Flashback do jantar do ano anterior

– Sebastião, está a ouvir-me?

– Estou? Adelaide? ESTOU?! – ouve-se do outro lado uma voz gasta e com um leve sotaque britânico, fruto dos anos passados em Inglaterra.

– Não meta a cara encostada ao ecrã, querido. 

– Estão a ver-me?

– Pai, olhe para o ecrã, para conseguir ver os seus netos. Quantos mais anos vai ficar aí?

– Sabe que sou amigo da rainha, não posso abandonar a monarquia assim, Carlos. 

– Mas a rainha já morreu há mais de um ano…

Fim do flashback

– Por falar em familiares que estão emigrados ou longe, o que é que tens sabido dos nossos primos que trabalhavam na tua empresa e foram para a sucursal na Madeira? – pergunta Triz à irmã.

– Nada – respondeu Célia displicentemente – eles trabalham noutra sucursal.

Com um torcer de lábios insatisfeito, Triz pressiona:

– Mas tens a certeza? É a mesma empresa, afinal… toda a gente sabe que os mexericos são algo difícil de conter no ambiente de trabalho.

– Não se estivermos separados pelo oceano. O Atlântico é muito eficaz nesse sentido.

– Oh, por favor! – exclama a irmã. – Vais-me mesmo dizer que não sabes nada sobre o escândalo em que eles estão envolvidos? Nem que medidas é que a empresa vai tomar para os castigar?

– Se algo ilegal aconteceu, o Ministério Público é que ditará as medidas de coação – disse calmamente, ajeitando o guardanapo no seu colo.

– Nem o que é que a empresa está a pensar fazer para evitar a corrupção no futuro?

Célia pausou. Inspira e explica: 

– Todos os anos, temos um workshop de ética e profissionalismo; suponho que este ano será reforçada a obrigatoriedade da presença na sessão.

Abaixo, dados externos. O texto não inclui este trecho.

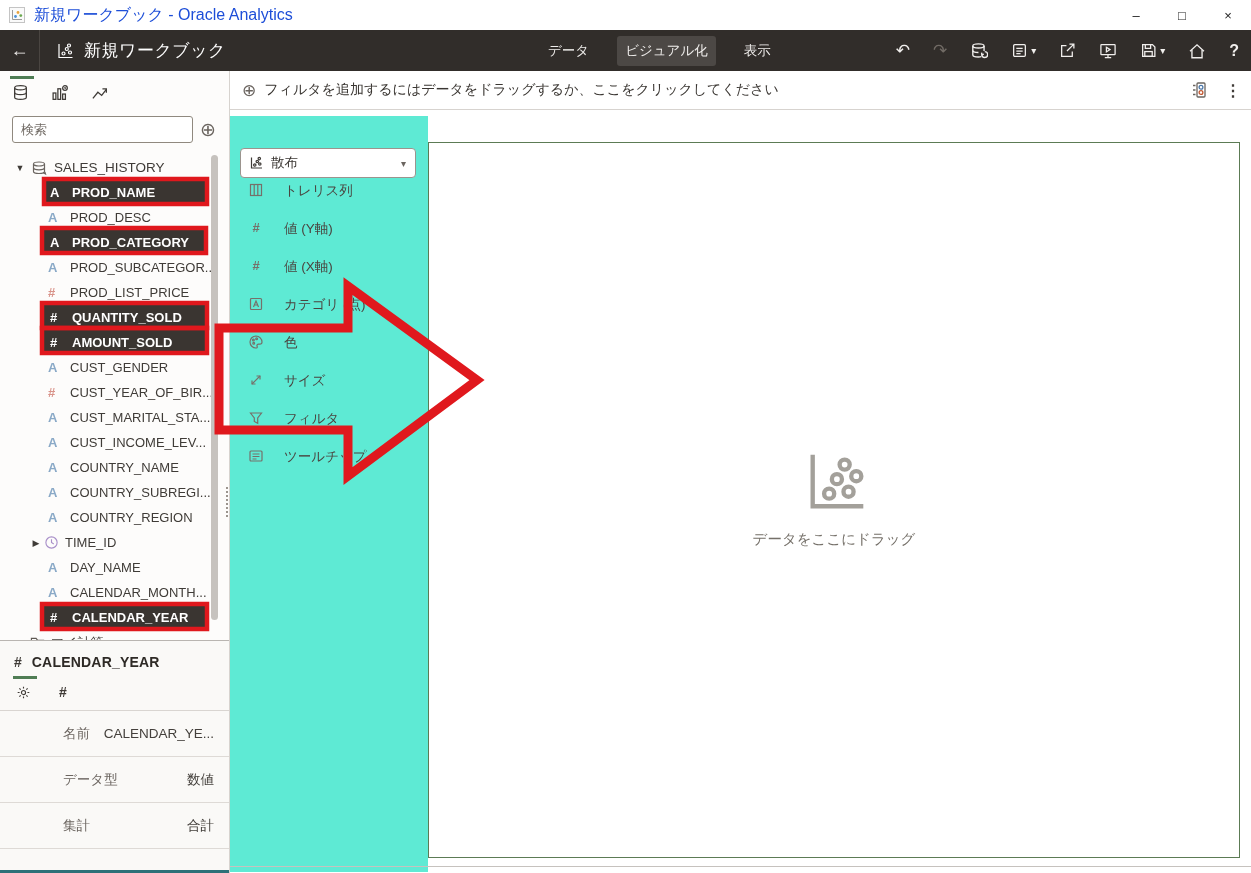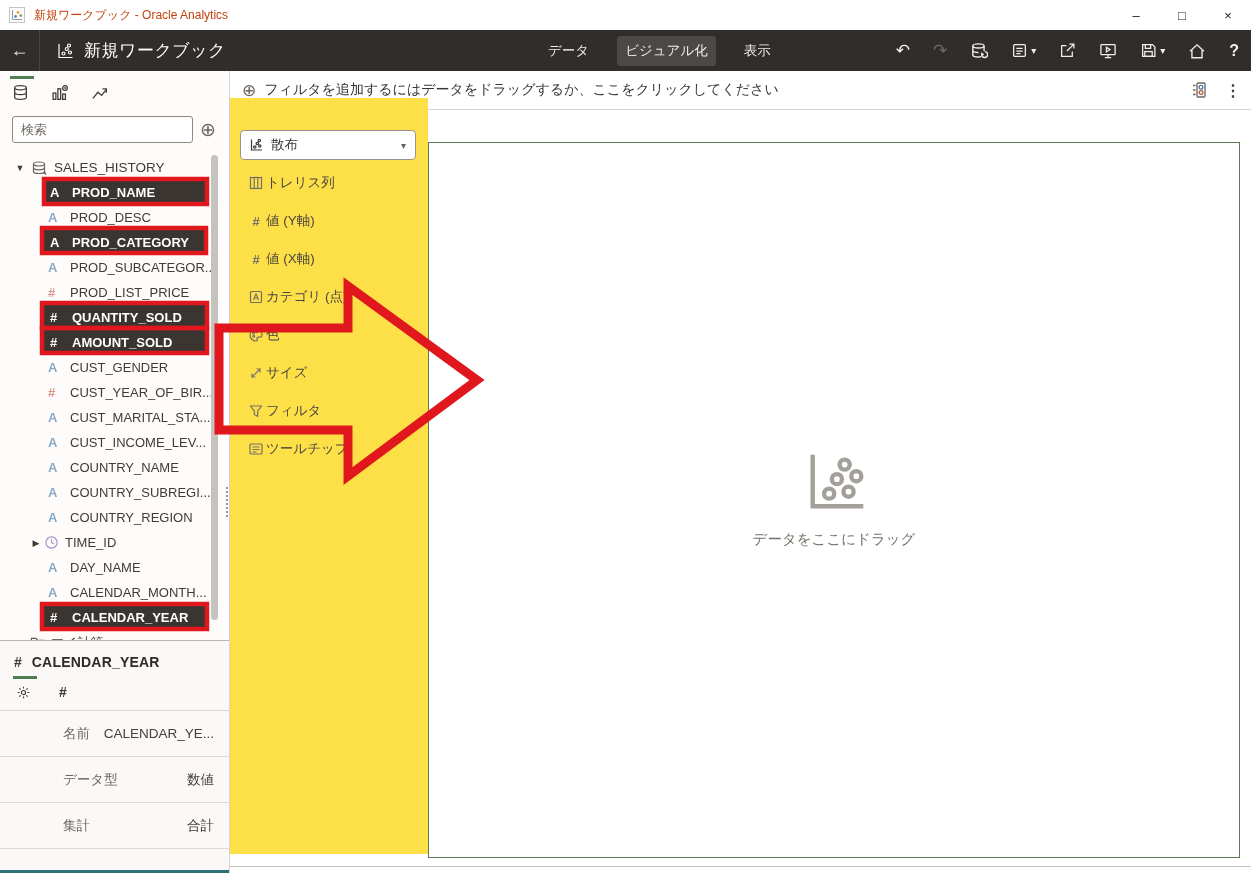--- a/index.html
+++ b/index.html
@@ -11,7 +11,7 @@
   
   .titlebar { position:absolute; left:0; top:0; width:1251px; height:30px; background:#fff; display:flex; align-items:center; }
   .titlebar .appico { margin-left:9px; }
-  .titlebar .wtitle { margin-left:9px; font-size:12px; color:#c2410c; }
+  .titlebar .wtitle { margin-left:9px; font-size:16px; color:#1d4ed8; }
   .winctl { position:absolute; right:0; top:0; height:30px; display:flex; }
   .winctl button { width:46px; height:30px; border:none; background:transparent; font-size:13px; color:#222; cursor:pointer; font-family:inherit; }
 

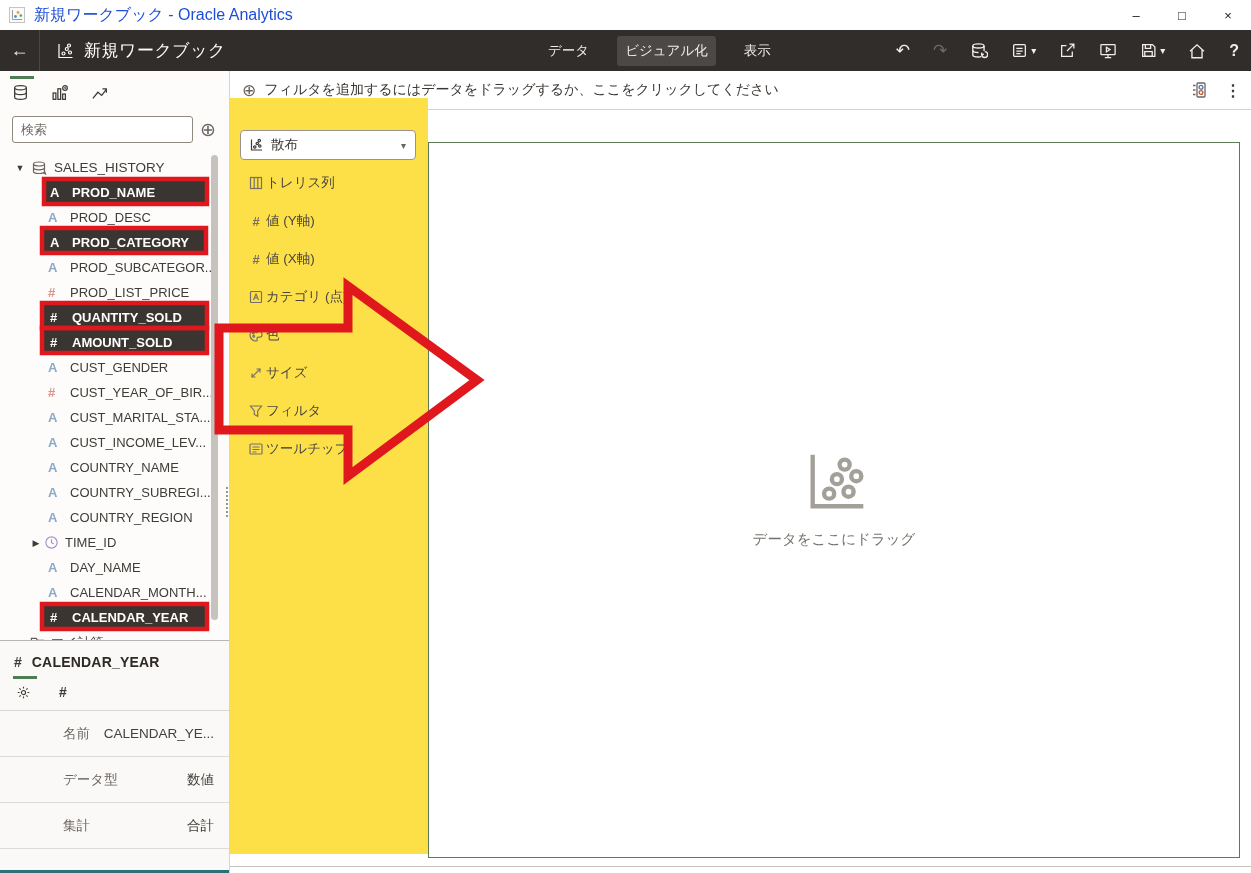--- a/index.html
+++ b/index.html
@@ -80,7 +80,7 @@
   .kebab { font-size:16px; color:#3f3b37; font-weight:bold; }
 
   
-  .grammar { position:absolute; left:230px; top:98px; width:198px; height:756px; background:#fde047; }
+  .grammar { position:absolute; left:230px; top:116px; width:198px; height:756px; background:#5eead4; }
   .viz-select { position:absolute; left:10px; top:32px; width:176px; height:30px; border:1px solid #9b948e; border-radius:4px; background:#fff; display:flex; align-items:center; padding:0 8px; cursor:pointer; }
   .viz-select .vlabel { margin-left:7px; font-size:13.5px; color:#3a3632; }
   .viz-select .vcaret { position:absolute; right:9px; font-size:10px; color:#6b6560; }

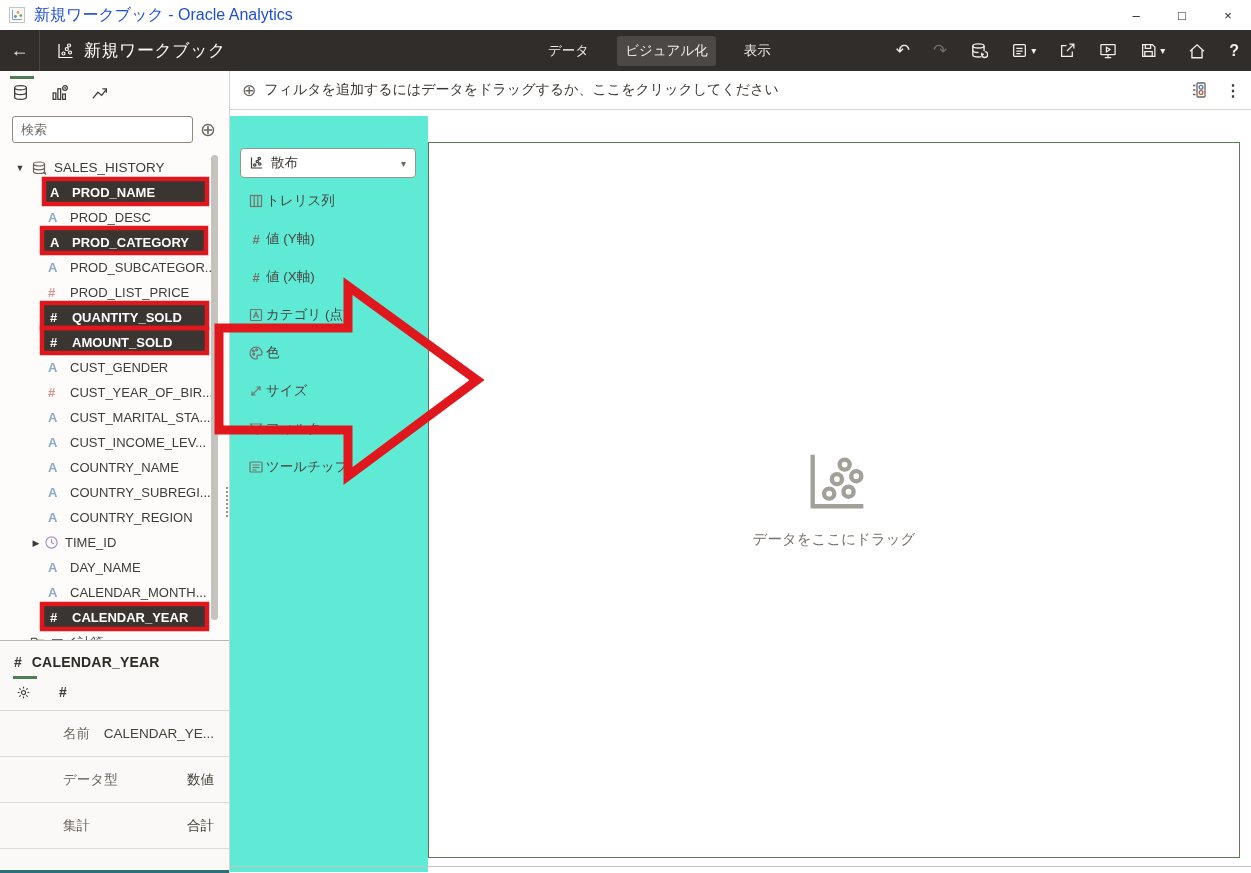--- a/index.html
+++ b/index.html
@@ -85,7 +85,7 @@
   .viz-select .vlabel { margin-left:7px; font-size:13.5px; color:#3a3632; }
   .viz-select .vcaret { position:absolute; right:9px; font-size:10px; color:#6b6560; }
   .gitems { position:absolute; left:0; top:66px; width:198px; }
-  .gitem { height:38px; display:flex; align-items:center; padding-left:18px; gap:2px; color:#76706a; cursor:pointer; }
+  .gitem { height:38px; display:flex; align-items:flex-start; padding-left:18px; gap:20px; color:#76706a; cursor:pointer; }
   .gitem .glabel { font-size:13.5px; color:#4a4540; }
   .gitem .ghash { font-weight:bold; font-size:13px; width:16px; text-align:center; }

Antes que Triz a pudesse continuar com a sua diatribe, Célia acrescenta:

– Para dizer a verdade, acho que a empresa tem-se distanciado do assunto. Se alguém cometeu um crime, agiu de maneira independente e a empresa não esteve envolvida nisso. Tanto que, se não fosse pelas notícias eu nem saberia nada sobre isso, nem que os nossos primos é que são os arguidos. Como não presto muita atenção aos jornais, nem sei bem os detalhes do escândalo.

– Uau! Inacreditável! – revirou os olhos, a cara toda vermelha (ninguém sai impune depois de três copos de vinho). – Não sabes nada, uma ova! Toda a gente ouviu falar do tal diamante que encontraram no escritório do-

– Hhhhmmmm! Que deliciosas estas espetadas com molho de amendoim! – interveio Carlos – foste tu que as preparaste, Triz? Que entrada mais encantadora!

Arreliada por ter sido interrompida, mas agradada pelo elogio, Triz resmunga um agradecimento. Carlos aproveita então a deixa para mudar habilmente de assunto. Normalmente, até é ele que é vítima deste tipo de interrogatório. 

Ping, ping, ping!

– Ah, é o forno! – levanta-se Célia. – O bacalhau está pronto.